• **EXERCISE DETAILS**
Set down exactly the lines below, starting at the one that contains "absolute; right: 4px;" and ending at the one that contains "180px; top: 392px;", with both of those lines included and nothing else.

[Dataset excerpts]
+-------+

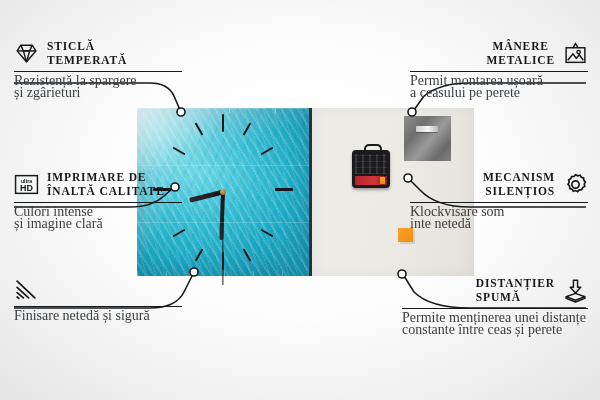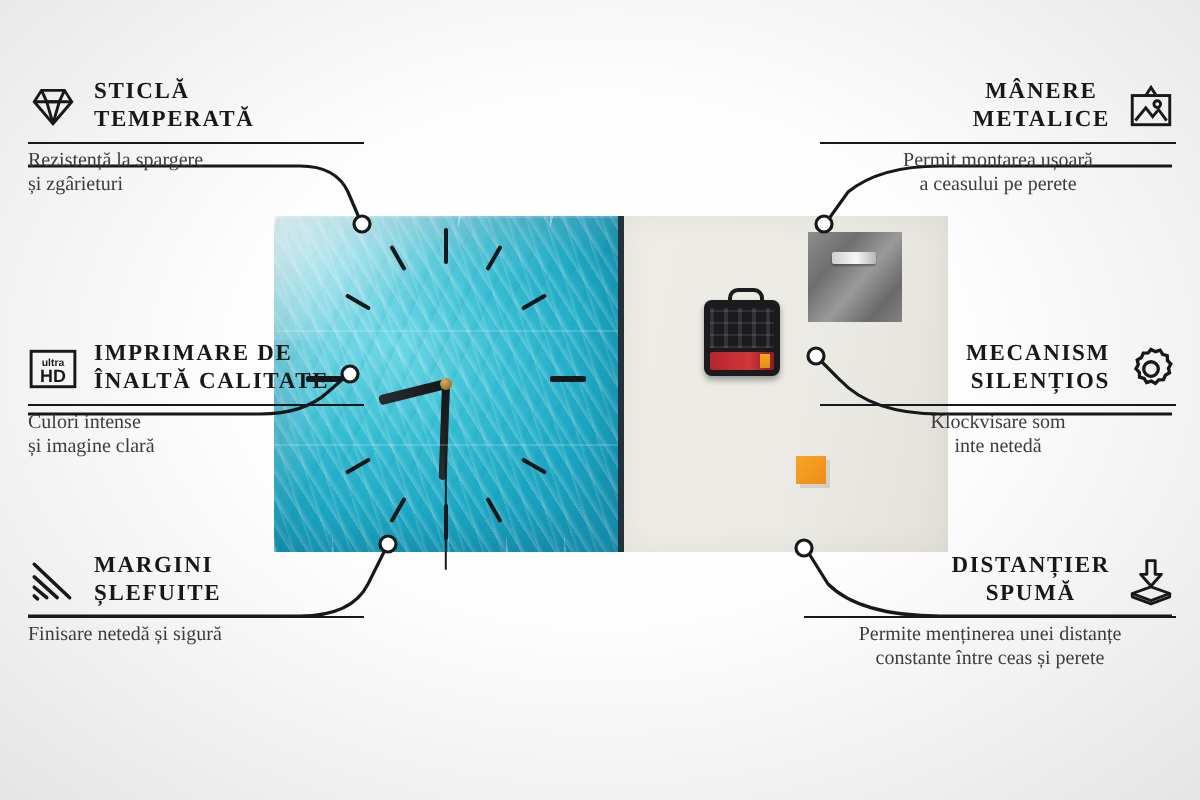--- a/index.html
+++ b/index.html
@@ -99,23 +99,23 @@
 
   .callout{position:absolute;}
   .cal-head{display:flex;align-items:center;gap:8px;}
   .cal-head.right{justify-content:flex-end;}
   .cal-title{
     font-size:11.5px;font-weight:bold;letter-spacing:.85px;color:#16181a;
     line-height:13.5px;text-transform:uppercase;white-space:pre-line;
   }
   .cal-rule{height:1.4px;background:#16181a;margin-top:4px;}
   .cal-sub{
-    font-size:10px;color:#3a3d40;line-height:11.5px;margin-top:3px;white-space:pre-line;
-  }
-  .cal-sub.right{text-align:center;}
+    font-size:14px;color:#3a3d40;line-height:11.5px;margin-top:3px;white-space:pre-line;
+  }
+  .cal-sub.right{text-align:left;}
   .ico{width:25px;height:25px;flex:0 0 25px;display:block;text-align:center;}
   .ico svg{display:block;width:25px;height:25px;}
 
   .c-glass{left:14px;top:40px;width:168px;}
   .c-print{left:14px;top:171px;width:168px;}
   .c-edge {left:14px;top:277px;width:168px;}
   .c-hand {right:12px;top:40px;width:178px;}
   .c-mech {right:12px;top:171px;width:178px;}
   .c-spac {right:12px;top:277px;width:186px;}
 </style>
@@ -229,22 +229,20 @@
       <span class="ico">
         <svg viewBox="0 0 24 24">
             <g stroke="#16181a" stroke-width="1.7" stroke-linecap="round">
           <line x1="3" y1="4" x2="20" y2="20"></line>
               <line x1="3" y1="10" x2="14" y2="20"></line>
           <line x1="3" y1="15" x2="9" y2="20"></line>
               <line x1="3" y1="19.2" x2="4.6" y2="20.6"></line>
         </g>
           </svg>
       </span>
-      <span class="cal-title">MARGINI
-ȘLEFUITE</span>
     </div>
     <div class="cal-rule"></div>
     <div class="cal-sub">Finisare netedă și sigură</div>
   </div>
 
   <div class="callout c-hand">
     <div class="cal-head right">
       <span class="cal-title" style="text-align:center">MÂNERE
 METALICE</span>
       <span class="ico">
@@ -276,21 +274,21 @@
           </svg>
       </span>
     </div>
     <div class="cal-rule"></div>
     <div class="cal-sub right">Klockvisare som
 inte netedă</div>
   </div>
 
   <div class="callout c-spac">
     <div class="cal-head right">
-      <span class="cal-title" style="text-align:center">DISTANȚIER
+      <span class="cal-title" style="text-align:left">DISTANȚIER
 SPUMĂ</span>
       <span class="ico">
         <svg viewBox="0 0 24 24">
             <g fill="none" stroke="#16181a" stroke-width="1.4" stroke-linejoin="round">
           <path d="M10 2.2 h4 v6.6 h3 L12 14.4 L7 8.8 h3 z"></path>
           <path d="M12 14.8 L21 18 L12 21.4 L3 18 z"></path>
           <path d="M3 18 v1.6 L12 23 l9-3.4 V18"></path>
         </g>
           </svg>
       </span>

+-------+

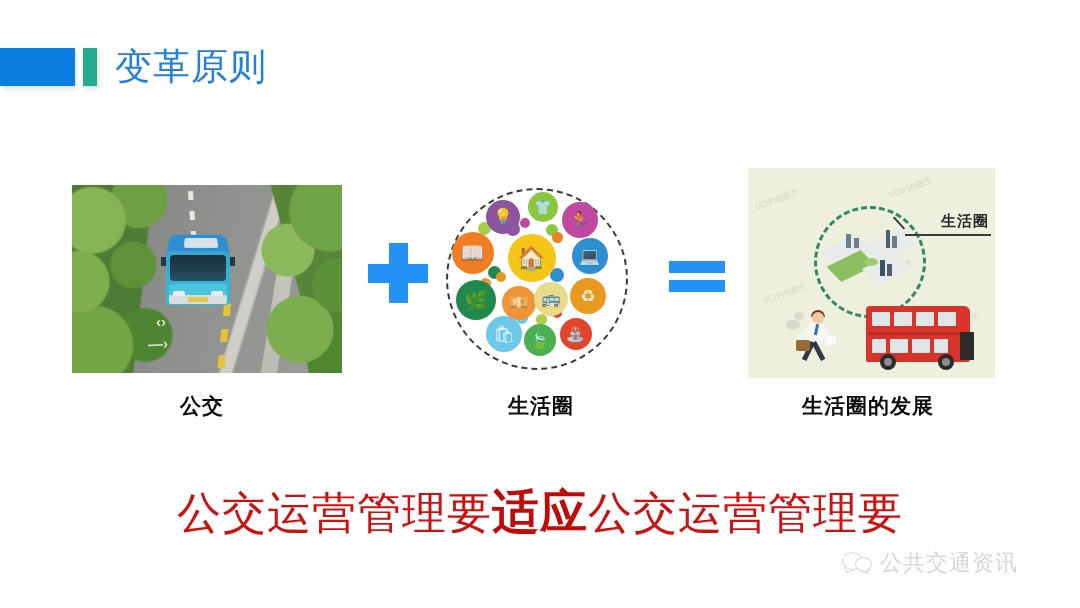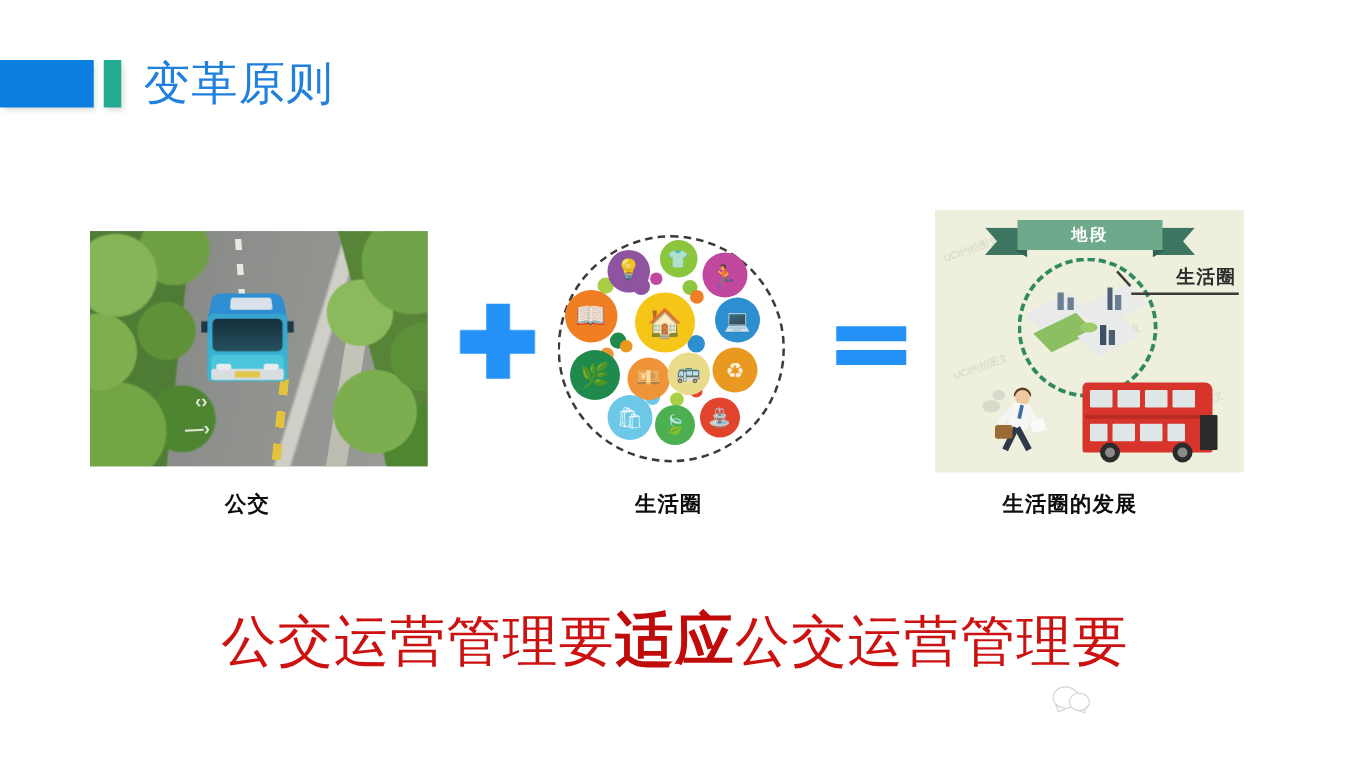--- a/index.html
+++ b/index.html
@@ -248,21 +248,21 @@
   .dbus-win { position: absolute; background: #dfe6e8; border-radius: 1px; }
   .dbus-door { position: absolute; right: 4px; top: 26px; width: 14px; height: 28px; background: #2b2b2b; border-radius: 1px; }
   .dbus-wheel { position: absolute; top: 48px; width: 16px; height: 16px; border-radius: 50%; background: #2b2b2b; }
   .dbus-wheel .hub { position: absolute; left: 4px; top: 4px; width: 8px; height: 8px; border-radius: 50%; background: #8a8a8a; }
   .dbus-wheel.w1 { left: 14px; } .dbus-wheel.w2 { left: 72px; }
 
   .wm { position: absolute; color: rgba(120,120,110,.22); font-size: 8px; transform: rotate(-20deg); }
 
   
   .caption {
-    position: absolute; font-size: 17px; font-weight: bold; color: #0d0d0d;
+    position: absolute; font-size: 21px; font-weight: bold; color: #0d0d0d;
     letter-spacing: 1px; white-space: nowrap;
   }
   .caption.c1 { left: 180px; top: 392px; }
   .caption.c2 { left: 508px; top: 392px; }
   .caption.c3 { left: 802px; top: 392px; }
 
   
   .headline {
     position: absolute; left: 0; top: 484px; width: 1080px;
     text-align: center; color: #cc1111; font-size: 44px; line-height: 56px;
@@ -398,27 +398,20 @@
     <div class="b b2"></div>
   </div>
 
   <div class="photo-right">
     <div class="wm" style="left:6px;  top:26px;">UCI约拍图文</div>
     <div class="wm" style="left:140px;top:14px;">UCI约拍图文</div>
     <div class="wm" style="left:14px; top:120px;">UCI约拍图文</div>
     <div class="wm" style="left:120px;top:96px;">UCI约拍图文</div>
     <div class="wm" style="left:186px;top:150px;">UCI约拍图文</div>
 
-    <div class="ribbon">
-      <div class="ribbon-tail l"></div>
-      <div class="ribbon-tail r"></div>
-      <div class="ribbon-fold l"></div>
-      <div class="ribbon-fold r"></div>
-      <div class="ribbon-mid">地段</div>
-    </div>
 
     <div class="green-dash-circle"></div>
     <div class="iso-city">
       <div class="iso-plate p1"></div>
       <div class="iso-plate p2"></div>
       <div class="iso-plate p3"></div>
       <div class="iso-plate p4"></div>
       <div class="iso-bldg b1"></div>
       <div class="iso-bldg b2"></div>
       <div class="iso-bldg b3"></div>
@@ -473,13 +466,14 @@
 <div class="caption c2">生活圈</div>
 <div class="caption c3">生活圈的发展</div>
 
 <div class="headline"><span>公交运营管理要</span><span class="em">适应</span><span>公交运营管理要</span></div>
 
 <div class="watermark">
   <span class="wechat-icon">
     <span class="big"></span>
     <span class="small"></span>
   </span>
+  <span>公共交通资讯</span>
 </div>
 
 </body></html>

+-------+

• **SOLUTION TO THIS PROBLEM**
   .dbus-door { position: absolute; right: 4px; top: 26px; width: 14px; height: 28px; background: #2b2b2b; border-radius: 1px; }
   .dbus-wheel { position: absolute; top: 48px; width: 16px; height: 16px; border-radius: 50%; background: #2b2b2b; }
   .dbus-wheel .hub { position: absolute; left: 4px; top: 4px; width: 8px; height: 8px; border-radius: 50%; background: #8a8a8a; }
   .dbus-wheel.w1 { left: 14px; } .dbus-wheel.w2 { left: 72px; }
 
   .wm { position: absolute; color: rgba(120,120,110,.22); font-size: 8px; transform: rotate(-20deg); }
 
   
   .caption {
-    position: absolute; font-size: 17px; font-weight: bold; color: #0d0d0d;
+    position: absolute; font-size: 21px; font-weight: bold; color: #0d0d0d;
     letter-spacing: 1px; white-space: nowrap;
   }
   .caption.c1 { left: 180px; top: 392px; }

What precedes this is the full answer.